* Goal of the exercise *
Return all of the material, keeping each line exactly as it is.

* The data *
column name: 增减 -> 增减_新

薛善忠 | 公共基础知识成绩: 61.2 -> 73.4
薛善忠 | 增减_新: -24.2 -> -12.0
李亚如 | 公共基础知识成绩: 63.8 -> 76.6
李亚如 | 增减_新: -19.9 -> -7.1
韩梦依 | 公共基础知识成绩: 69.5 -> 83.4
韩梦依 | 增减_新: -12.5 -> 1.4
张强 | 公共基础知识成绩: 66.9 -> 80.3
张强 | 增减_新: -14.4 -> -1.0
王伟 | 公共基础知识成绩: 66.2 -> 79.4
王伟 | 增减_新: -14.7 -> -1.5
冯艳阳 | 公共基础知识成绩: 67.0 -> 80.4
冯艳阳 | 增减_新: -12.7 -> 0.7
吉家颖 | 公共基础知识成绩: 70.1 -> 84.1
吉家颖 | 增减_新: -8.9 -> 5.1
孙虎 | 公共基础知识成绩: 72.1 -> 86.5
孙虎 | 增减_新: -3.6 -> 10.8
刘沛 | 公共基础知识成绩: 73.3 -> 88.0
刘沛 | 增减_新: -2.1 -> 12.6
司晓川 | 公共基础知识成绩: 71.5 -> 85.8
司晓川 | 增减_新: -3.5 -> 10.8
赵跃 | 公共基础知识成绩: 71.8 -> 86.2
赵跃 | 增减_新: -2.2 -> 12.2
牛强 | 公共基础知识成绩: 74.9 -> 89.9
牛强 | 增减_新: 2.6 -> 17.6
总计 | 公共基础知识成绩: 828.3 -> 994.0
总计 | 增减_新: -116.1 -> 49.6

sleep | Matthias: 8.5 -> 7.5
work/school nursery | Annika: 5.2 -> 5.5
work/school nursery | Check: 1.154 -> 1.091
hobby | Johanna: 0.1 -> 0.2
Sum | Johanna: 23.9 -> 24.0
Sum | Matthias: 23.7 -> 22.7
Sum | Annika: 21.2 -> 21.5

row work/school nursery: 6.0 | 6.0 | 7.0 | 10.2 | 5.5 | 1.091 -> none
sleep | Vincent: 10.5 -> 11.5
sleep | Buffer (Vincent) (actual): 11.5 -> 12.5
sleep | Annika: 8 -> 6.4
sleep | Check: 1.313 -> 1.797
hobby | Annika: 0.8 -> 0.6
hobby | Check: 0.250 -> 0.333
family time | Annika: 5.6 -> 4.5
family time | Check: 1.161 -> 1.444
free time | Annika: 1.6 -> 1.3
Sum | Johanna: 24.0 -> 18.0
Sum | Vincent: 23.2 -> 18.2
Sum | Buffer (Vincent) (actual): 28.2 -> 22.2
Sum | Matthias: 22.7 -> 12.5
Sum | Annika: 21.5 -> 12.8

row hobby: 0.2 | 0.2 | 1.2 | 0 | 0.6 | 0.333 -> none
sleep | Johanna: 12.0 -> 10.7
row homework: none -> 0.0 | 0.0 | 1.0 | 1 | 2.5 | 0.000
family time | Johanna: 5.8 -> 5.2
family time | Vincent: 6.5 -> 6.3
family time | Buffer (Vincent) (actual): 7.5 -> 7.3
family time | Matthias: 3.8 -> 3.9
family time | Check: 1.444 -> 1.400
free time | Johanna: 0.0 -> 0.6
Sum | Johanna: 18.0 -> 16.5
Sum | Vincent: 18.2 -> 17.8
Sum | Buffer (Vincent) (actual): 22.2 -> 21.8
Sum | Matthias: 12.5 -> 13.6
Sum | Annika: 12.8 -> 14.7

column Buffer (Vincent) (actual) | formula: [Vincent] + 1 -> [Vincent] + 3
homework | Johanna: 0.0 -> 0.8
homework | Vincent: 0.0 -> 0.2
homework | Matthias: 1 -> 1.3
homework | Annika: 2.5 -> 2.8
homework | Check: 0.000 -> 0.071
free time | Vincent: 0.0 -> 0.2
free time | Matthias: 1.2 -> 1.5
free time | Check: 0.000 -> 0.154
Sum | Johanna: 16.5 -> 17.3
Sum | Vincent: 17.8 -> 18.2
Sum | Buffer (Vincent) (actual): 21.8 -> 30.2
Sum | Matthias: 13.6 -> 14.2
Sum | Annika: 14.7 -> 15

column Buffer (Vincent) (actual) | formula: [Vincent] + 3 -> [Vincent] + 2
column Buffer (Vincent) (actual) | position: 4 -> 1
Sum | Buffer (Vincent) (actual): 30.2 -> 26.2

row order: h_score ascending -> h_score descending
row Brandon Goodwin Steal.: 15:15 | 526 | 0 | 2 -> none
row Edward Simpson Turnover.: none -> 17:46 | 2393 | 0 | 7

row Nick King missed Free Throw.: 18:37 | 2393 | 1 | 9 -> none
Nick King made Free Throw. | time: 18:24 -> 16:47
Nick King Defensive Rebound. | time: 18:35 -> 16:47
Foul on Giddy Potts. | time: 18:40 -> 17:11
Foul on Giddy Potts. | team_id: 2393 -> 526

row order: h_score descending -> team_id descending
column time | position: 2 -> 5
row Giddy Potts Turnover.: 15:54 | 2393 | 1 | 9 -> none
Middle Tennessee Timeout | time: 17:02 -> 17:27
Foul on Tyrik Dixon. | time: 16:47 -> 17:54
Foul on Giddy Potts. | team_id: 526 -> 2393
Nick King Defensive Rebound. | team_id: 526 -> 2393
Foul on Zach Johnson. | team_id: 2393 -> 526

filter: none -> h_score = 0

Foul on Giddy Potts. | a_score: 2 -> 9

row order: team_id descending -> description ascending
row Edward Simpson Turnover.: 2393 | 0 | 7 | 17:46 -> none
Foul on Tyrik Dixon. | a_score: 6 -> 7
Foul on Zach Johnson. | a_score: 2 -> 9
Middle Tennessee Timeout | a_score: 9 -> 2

* Response to this task *
column name: 增减 -> 增减_新

薛善忠 | 公共基础知识成绩: 61.2 -> 73.4
薛善忠 | 增减_新: -24.2 -> -12.0
李亚如 | 公共基础知识成绩: 63.8 -> 76.6
李亚如 | 增减_新: -19.9 -> -7.1
韩梦依 | 公共基础知识成绩: 69.5 -> 83.4
韩梦依 | 增减_新: -12.5 -> 1.4
张强 | 公共基础知识成绩: 66.9 -> 80.3
张强 | 增减_新: -14.4 -> -1.0
王伟 | 公共基础知识成绩: 66.2 -> 79.4
王伟 | 增减_新: -14.7 -> -1.5
冯艳阳 | 公共基础知识成绩: 67.0 -> 80.4
冯艳阳 | 增减_新: -12.7 -> 0.7
吉家颖 | 公共基础知识成绩: 70.1 -> 84.1
吉家颖 | 增减_新: -8.9 -> 5.1
孙虎 | 公共基础知识成绩: 72.1 -> 86.5
孙虎 | 增减_新: -3.6 -> 10.8
刘沛 | 公共基础知识成绩: 73.3 -> 88.0
刘沛 | 增减_新: -2.1 -> 12.6
司晓川 | 公共基础知识成绩: 71.5 -> 85.8
司晓川 | 增减_新: -3.5 -> 10.8
赵跃 | 公共基础知识成绩: 71.8 -> 86.2
赵跃 | 增减_新: -2.2 -> 12.2
牛强 | 公共基础知识成绩: 74.9 -> 89.9
牛强 | 增减_新: 2.6 -> 17.6
总计 | 公共基础知识成绩: 828.3 -> 994.0
总计 | 增减_新: -116.1 -> 49.6

sleep | Matthias: 8.5 -> 7.5
work/school nursery | Annika: 5.2 -> 5.5
work/school nursery | Check: 1.154 -> 1.091
hobby | Johanna: 0.1 -> 0.2
Sum | Johanna: 23.9 -> 24.0
Sum | Matthias: 23.7 -> 22.7
Sum | Annika: 21.2 -> 21.5

row work/school nursery: 6.0 | 6.0 | 7.0 | 10.2 | 5.5 | 1.091 -> none
sleep | Vincent: 10.5 -> 11.5
sleep | Buffer (Vincent) (actual): 11.5 -> 12.5
sleep | Annika: 8 -> 6.4
sleep | Check: 1.313 -> 1.797
hobby | Annika: 0.8 -> 0.6
hobby | Check: 0.250 -> 0.333
family time | Annika: 5.6 -> 4.5
family time | Check: 1.161 -> 1.444
free time | Annika: 1.6 -> 1.3
Sum | Johanna: 24.0 -> 18.0
Sum | Vincent: 23.2 -> 18.2
Sum | Buffer (Vincent) (actual): 28.2 -> 22.2
Sum | Matthias: 22.7 -> 12.5
Sum | Annika: 21.5 -> 12.8

row hobby: 0.2 | 0.2 | 1.2 | 0 | 0.6 | 0.333 -> none
sleep | Johanna: 12.0 -> 10.7
row homework: none -> 0.0 | 0.0 | 1.0 | 1 | 2.5 | 0.000
family time | Johanna: 5.8 -> 5.2
family time | Vincent: 6.5 -> 6.3
family time | Buffer (Vincent) (actual): 7.5 -> 7.3
family time | Matthias: 3.8 -> 3.9
family time | Check: 1.444 -> 1.400
free time | Johanna: 0.0 -> 0.6
Sum | Johanna: 18.0 -> 16.5
Sum | Vincent: 18.2 -> 17.8
Sum | Buffer (Vincent) (actual): 22.2 -> 21.8
Sum | Matthias: 12.5 -> 13.6
Sum | Annika: 12.8 -> 14.7

column Buffer (Vincent) (actual) | formula: [Vincent] + 1 -> [Vincent] + 3
homework | Johanna: 0.0 -> 0.8
homework | Vincent: 0.0 -> 0.2
homework | Matthias: 1 -> 1.3
homework | Annika: 2.5 -> 2.8
homework | Check: 0.000 -> 0.071
free time | Vincent: 0.0 -> 0.2
free time | Matthias: 1.2 -> 1.5
free time | Check: 0.000 -> 0.154
Sum | Johanna: 16.5 -> 17.3
Sum | Vincent: 17.8 -> 18.2
Sum | Buffer (Vincent) (actual): 21.8 -> 30.2
Sum | Matthias: 13.6 -> 14.2
Sum | Annika: 14.7 -> 15

column Buffer (Vincent) (actual) | formula: [Vincent] + 3 -> [Vincent] + 2
column Buffer (Vincent) (actual) | position: 4 -> 1
Sum | Buffer (Vincent) (actual): 30.2 -> 26.2

row order: h_score ascending -> h_score descending
row Brandon Goodwin Steal.: 15:15 | 526 | 0 | 2 -> none
row Edward Simpson Turnover.: none -> 17:46 | 2393 | 0 | 7

row Nick King missed Free Throw.: 18:37 | 2393 | 1 | 9 -> none
Nick King made Free Throw. | time: 18:24 -> 16:47
Nick King Defensive Rebound. | time: 18:35 -> 16:47
Foul on Giddy Potts. | time: 18:40 -> 17:11
Foul on Giddy Potts. | team_id: 2393 -> 526

row order: h_score descending -> team_id descending
column time | position: 2 -> 5
row Giddy Potts Turnover.: 15:54 | 2393 | 1 | 9 -> none
Middle Tennessee Timeout | time: 17:02 -> 17:27
Foul on Tyrik Dixon. | time: 16:47 -> 17:54
Foul on Giddy Potts. | team_id: 526 -> 2393
Nick King Defensive Rebound. | team_id: 526 -> 2393
Foul on Zach Johnson. | team_id: 2393 -> 526

filter: none -> h_score = 0

Foul on Giddy Potts. | a_score: 2 -> 9

row order: team_id descending -> description ascending
row Edward Simpson Turnover.: 2393 | 0 | 7 | 17:46 -> none
Foul on Tyrik Dixon. | a_score: 6 -> 7
Foul on Zach Johnson. | a_score: 2 -> 9
Middle Tennessee Timeout | a_score: 9 -> 2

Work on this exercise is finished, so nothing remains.